(Given records Opens)

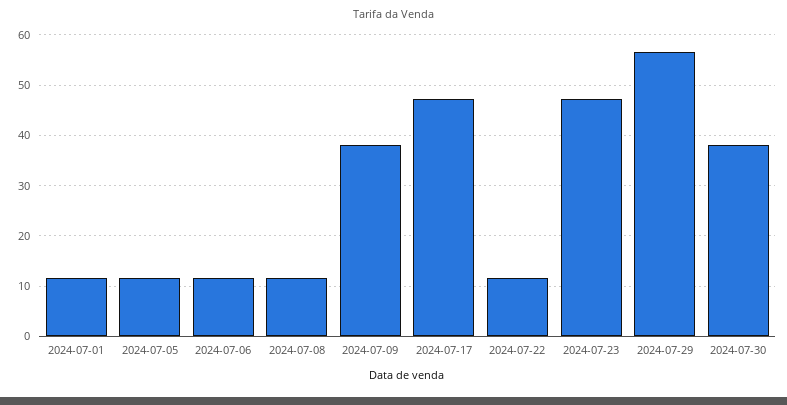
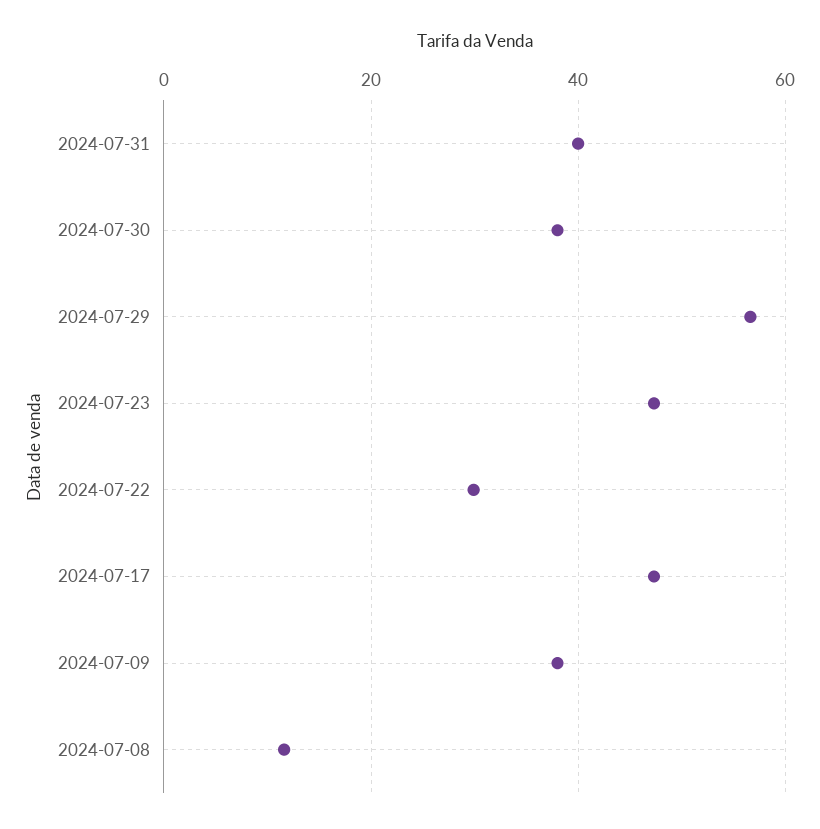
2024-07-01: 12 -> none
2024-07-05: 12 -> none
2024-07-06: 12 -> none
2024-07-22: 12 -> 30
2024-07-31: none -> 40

(Given records Closes)
(Given records Opens)

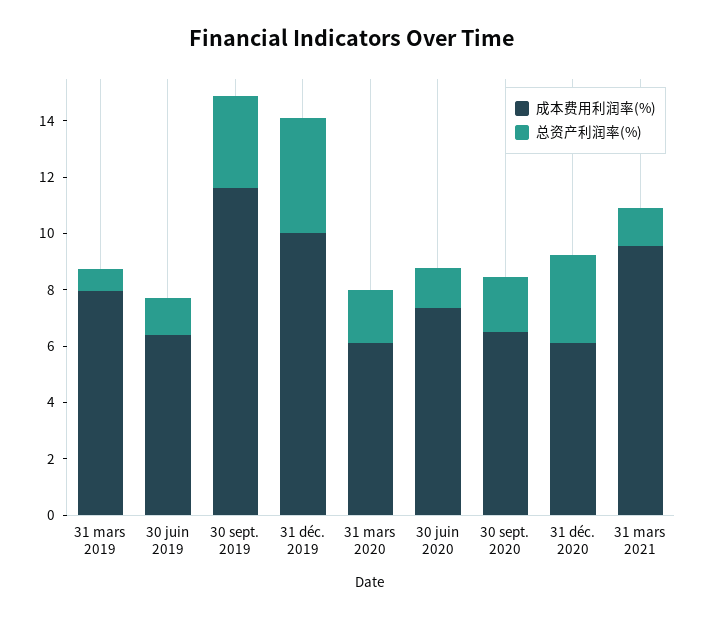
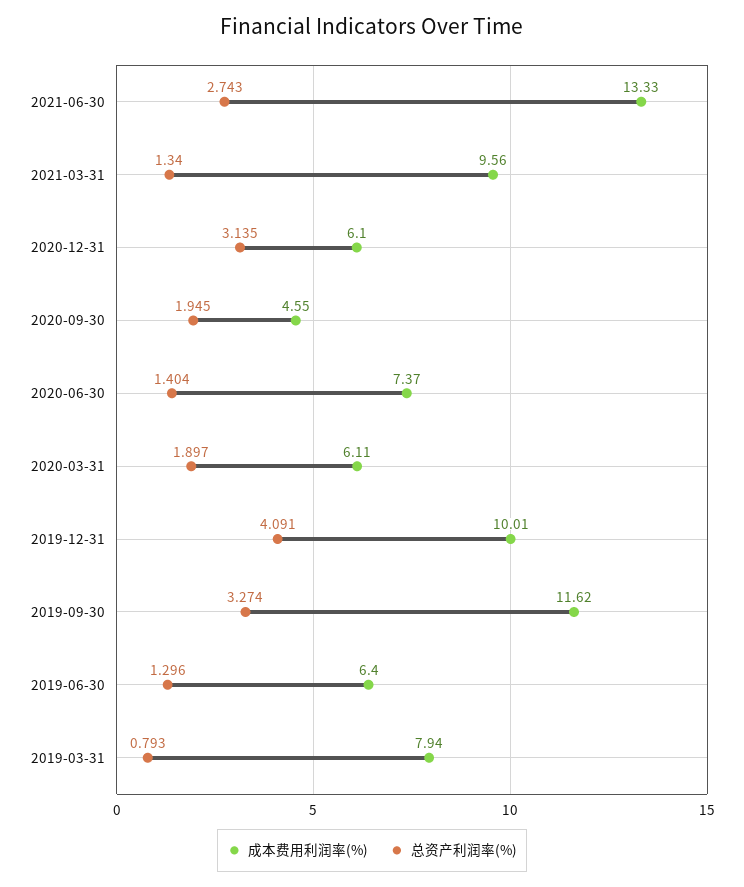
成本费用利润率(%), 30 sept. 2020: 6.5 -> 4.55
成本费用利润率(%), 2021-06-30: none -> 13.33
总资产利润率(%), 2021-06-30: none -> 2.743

(Given records Closes)
(Given records Opens)

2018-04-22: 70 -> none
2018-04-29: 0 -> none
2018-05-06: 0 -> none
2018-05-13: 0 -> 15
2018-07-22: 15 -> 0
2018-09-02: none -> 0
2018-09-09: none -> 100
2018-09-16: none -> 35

(Given records Closes)

▶ Exercise prompt: Return, word for word, the lines of the data above from the line with "2024-07-01: 12 -> none" through the line with "2024-07-31: none -> 40", inclusive.

▶ Written solution:
2024-07-01: 12 -> none
2024-07-05: 12 -> none
2024-07-06: 12 -> none
2024-07-22: 12 -> 30
2024-07-31: none -> 40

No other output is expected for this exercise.